--- What the exercise asks ---
In the material below, find the line with "order number: W5325041 -> W5325401" and the line with "EAM62492313: none -> 1", then output those two lines and every line between them, exactly.

--- Dataset records ---
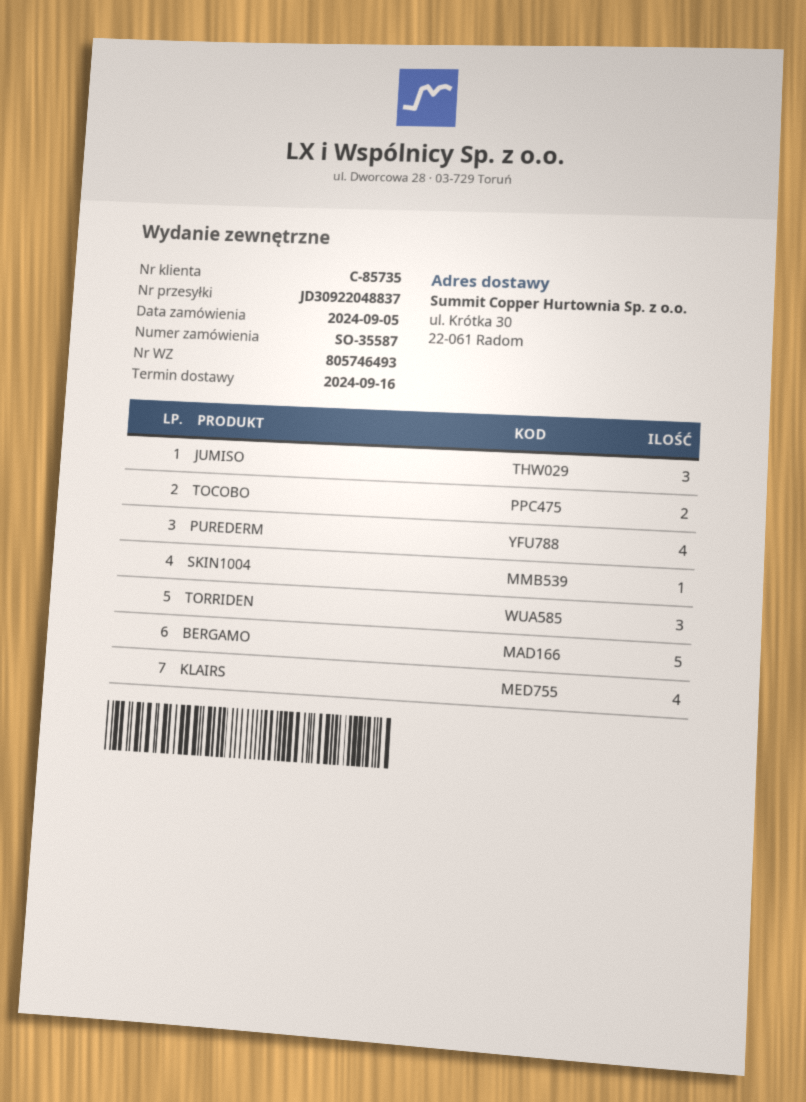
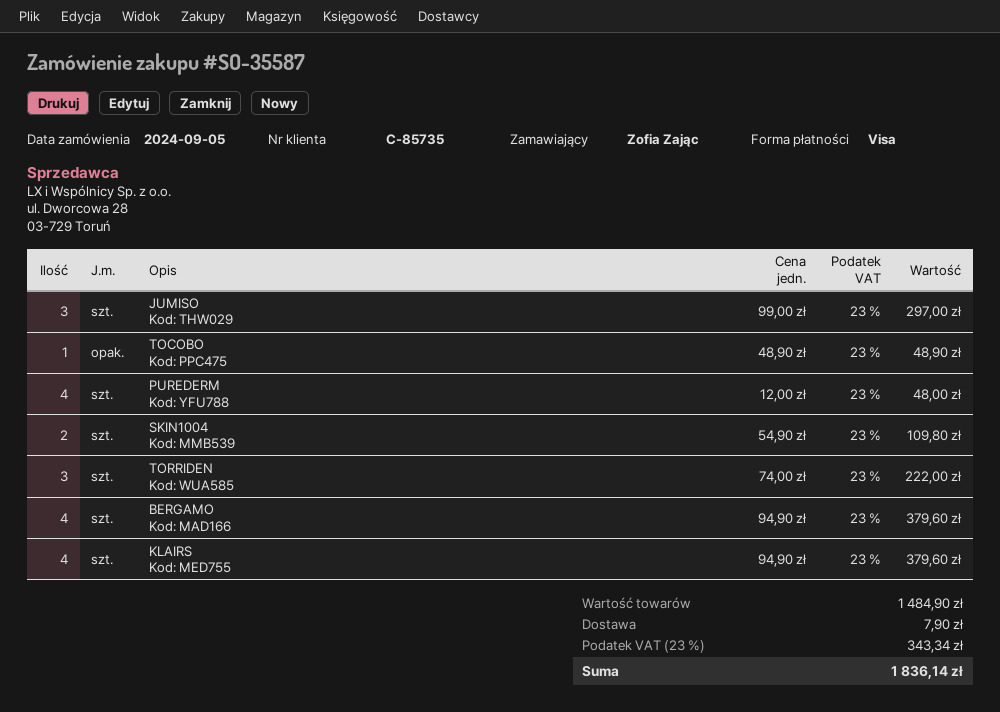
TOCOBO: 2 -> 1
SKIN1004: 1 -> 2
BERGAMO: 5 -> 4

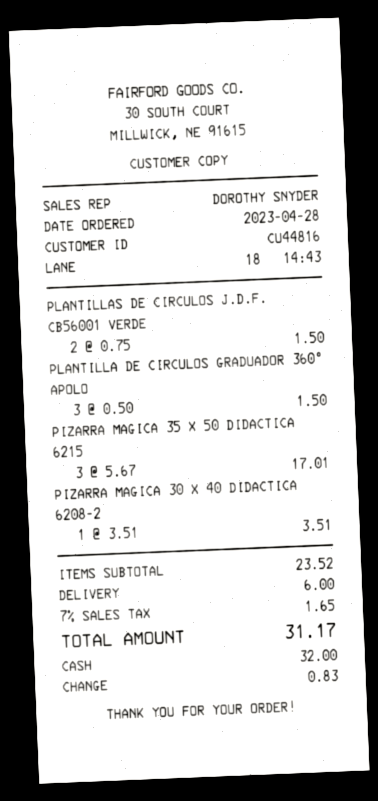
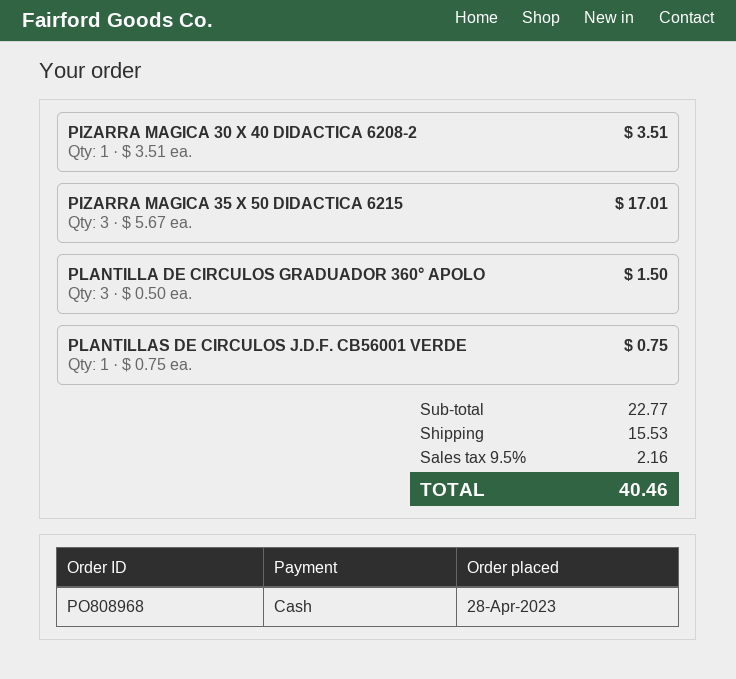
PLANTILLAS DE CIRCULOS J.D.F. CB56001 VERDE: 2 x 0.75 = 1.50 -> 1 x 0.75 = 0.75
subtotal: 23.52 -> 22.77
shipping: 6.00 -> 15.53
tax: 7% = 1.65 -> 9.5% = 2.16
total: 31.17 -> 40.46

--

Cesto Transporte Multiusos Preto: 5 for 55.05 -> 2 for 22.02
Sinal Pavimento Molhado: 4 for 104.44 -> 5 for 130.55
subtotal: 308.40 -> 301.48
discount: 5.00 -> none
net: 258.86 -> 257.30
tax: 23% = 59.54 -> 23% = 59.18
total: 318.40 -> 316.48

==

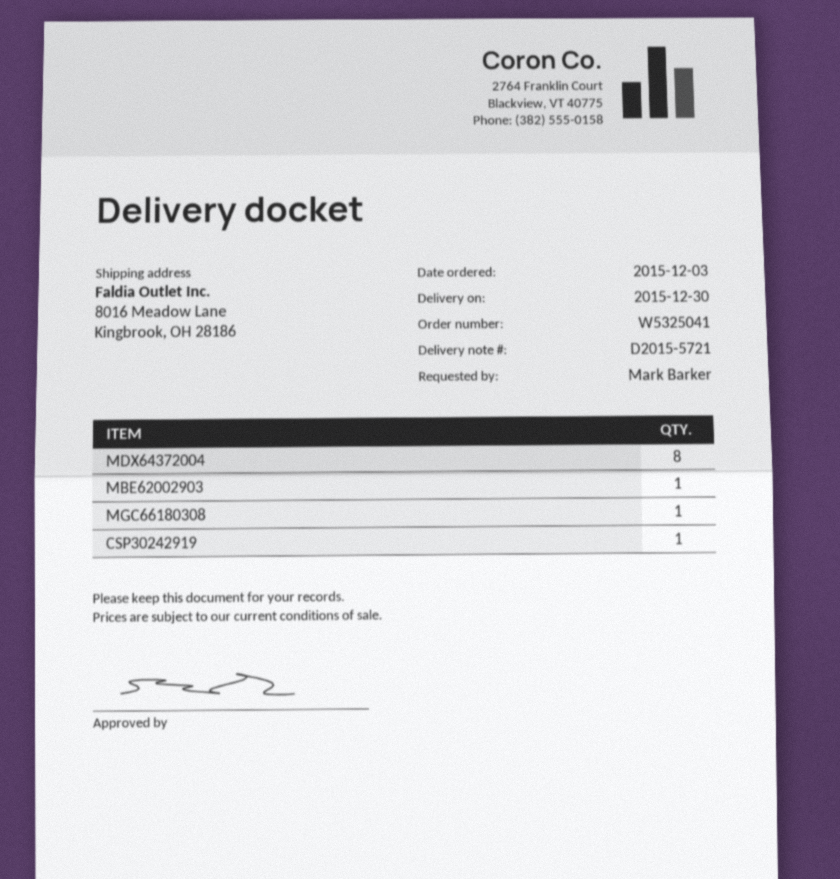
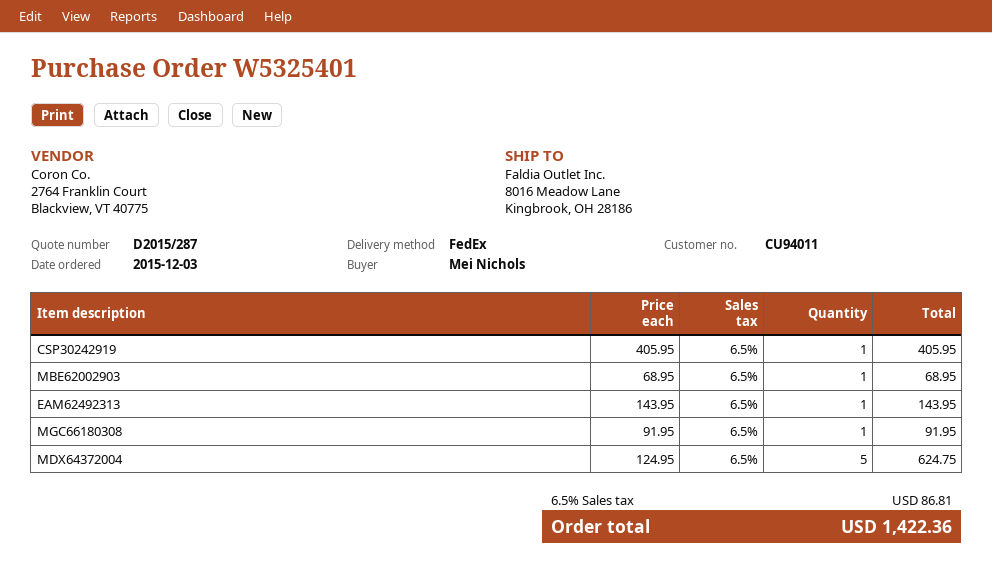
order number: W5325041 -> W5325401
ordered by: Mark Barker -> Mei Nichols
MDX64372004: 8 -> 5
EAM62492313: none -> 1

--- Output for this task ---
order number: W5325041 -> W5325401
ordered by: Mark Barker -> Mei Nichols
MDX64372004: 8 -> 5
EAM62492313: none -> 1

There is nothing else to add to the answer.